__PROBLEM DESCRIPTION__: Give the number of lines in the entries below that hold "elección", with no accompanying words.

__PROVIDED RECORDS__:
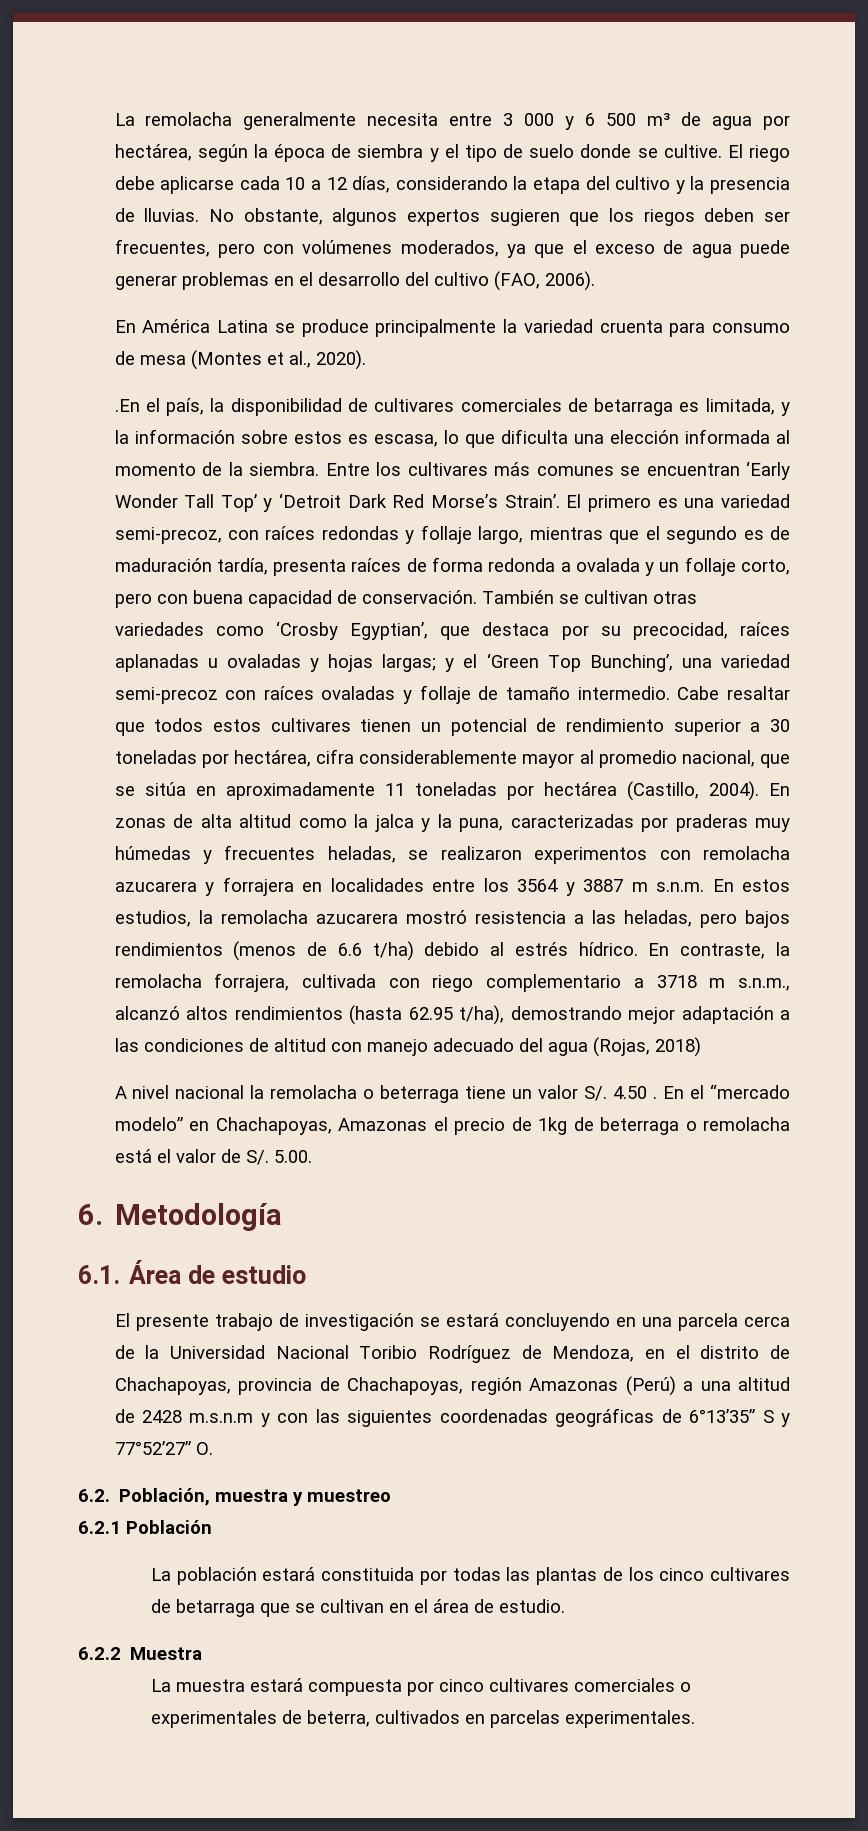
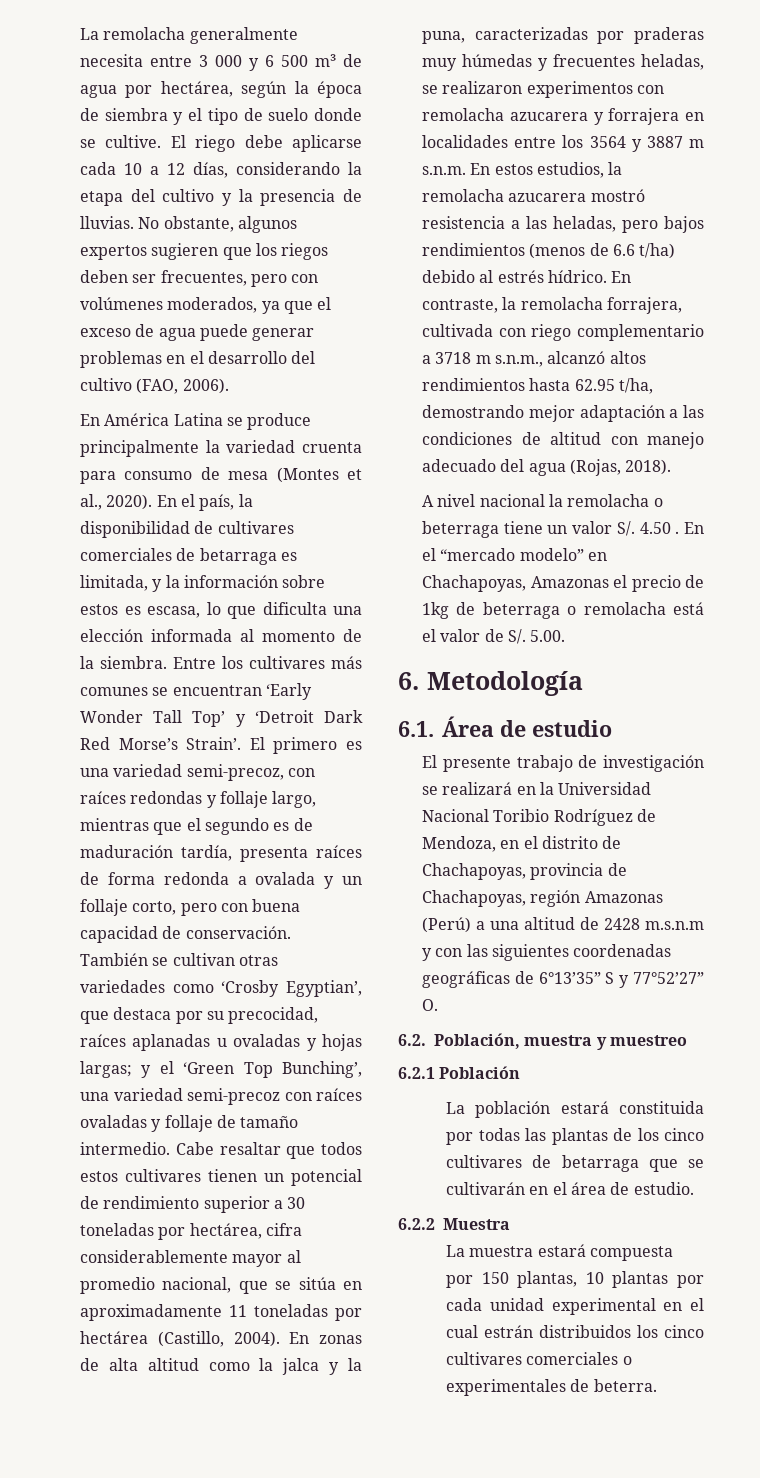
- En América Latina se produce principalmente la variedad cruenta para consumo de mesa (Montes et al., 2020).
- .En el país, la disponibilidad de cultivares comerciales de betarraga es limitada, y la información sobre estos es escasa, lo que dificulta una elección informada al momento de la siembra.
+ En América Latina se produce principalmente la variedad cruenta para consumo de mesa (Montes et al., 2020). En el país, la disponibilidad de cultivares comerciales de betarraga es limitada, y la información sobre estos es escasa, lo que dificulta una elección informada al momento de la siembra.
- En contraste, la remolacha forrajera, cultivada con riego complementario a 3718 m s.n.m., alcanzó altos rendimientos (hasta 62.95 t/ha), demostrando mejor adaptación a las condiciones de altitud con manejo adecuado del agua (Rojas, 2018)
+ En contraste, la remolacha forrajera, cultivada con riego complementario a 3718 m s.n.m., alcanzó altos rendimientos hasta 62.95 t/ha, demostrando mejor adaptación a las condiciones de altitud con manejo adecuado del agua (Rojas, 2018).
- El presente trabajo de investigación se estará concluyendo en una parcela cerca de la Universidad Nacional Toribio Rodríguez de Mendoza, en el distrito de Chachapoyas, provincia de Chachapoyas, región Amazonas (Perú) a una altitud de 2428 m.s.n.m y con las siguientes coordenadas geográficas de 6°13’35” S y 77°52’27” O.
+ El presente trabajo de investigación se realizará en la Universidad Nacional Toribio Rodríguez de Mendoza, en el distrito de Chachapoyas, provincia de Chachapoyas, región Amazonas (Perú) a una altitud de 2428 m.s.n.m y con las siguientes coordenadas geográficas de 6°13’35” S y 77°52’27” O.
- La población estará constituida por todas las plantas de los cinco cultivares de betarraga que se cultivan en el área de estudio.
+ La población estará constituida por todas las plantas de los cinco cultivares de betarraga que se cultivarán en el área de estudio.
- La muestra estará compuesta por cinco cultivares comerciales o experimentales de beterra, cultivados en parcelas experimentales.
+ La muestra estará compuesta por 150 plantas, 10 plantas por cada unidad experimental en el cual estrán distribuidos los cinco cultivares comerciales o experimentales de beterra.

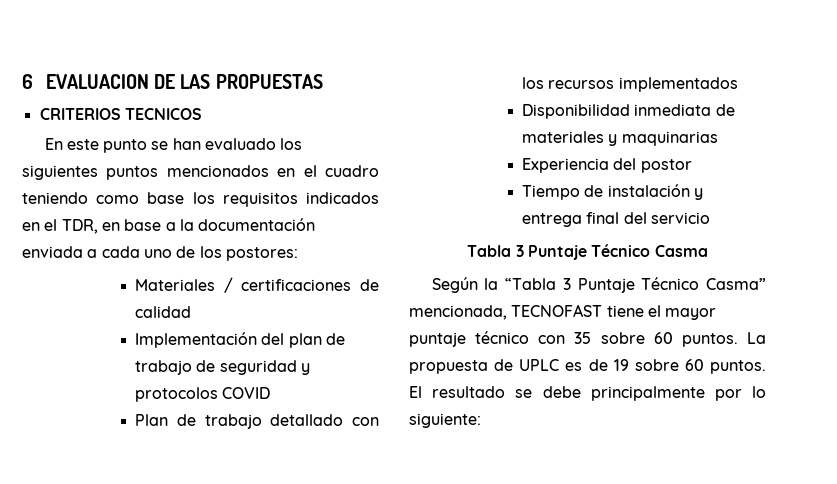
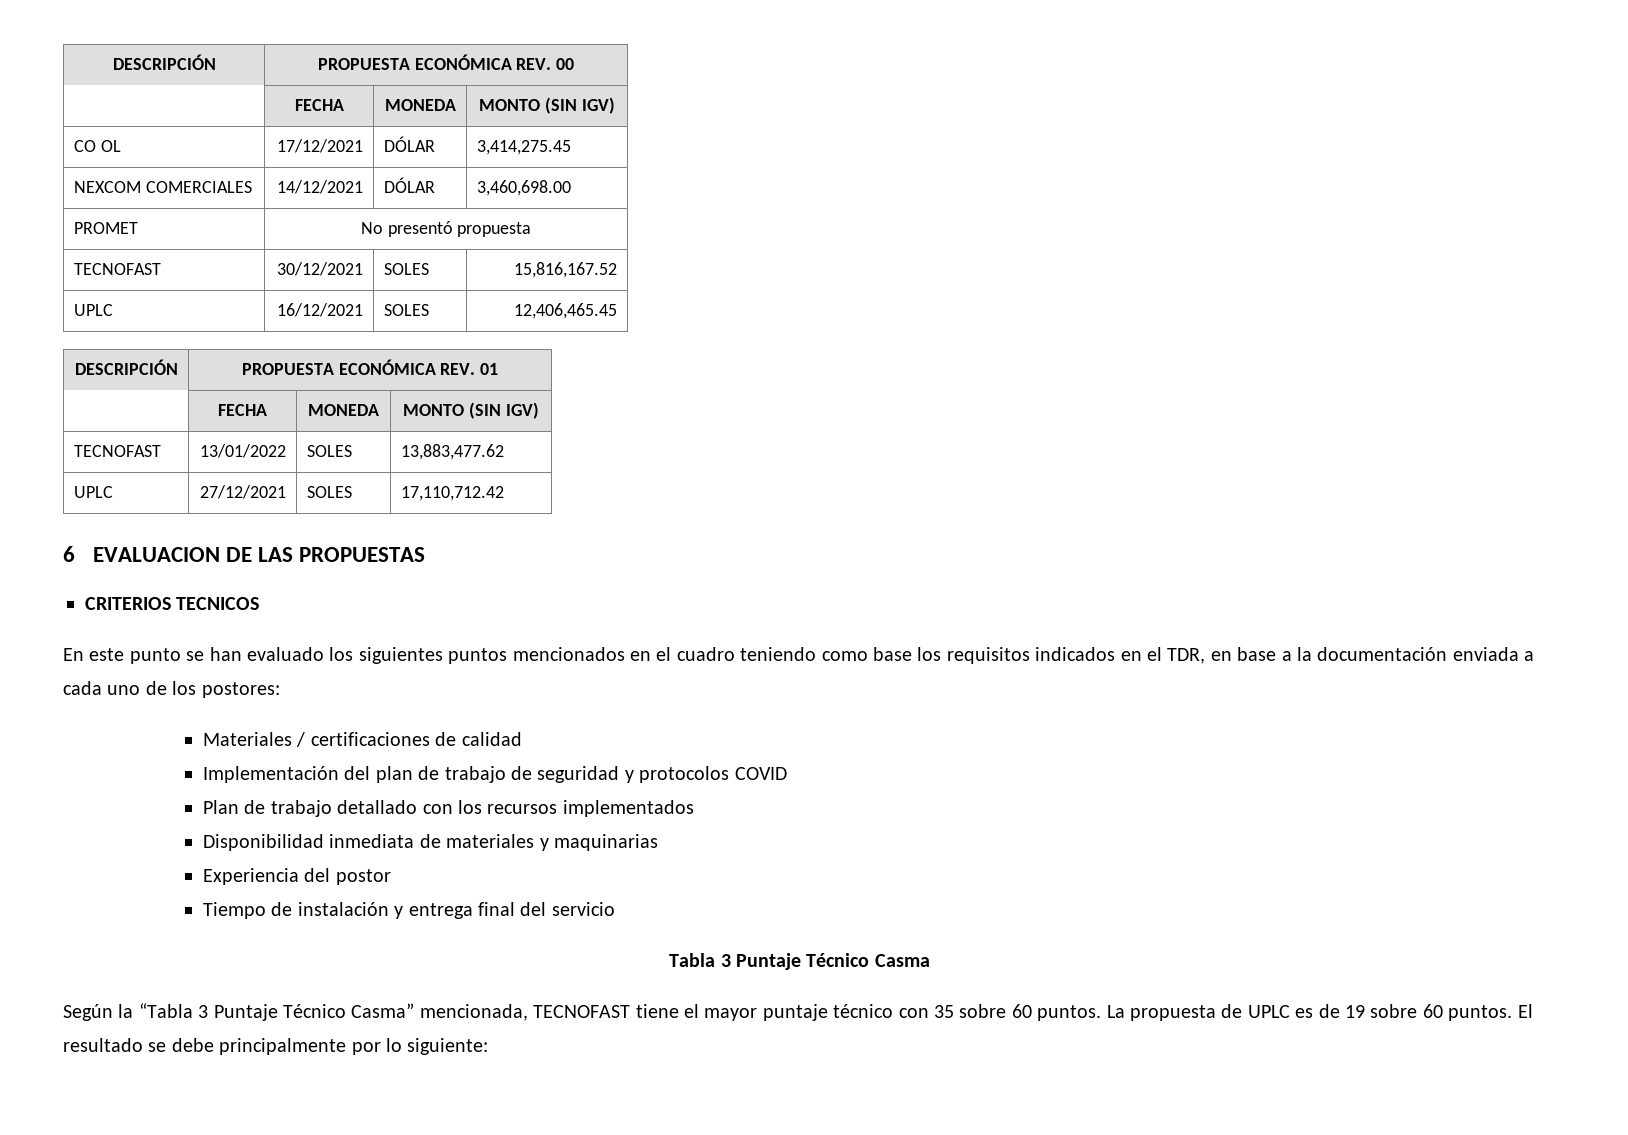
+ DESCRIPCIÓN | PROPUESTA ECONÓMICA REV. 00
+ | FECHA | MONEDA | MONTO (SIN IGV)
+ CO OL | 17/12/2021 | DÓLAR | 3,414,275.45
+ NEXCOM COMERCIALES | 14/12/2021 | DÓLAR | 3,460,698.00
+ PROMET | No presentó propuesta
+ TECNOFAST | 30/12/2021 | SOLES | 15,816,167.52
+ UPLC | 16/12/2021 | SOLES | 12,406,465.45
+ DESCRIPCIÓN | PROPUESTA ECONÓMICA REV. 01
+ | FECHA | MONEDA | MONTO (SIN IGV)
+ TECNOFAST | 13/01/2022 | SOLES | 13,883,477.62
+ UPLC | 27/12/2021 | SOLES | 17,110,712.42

__RESULT OF THE TASK__: 2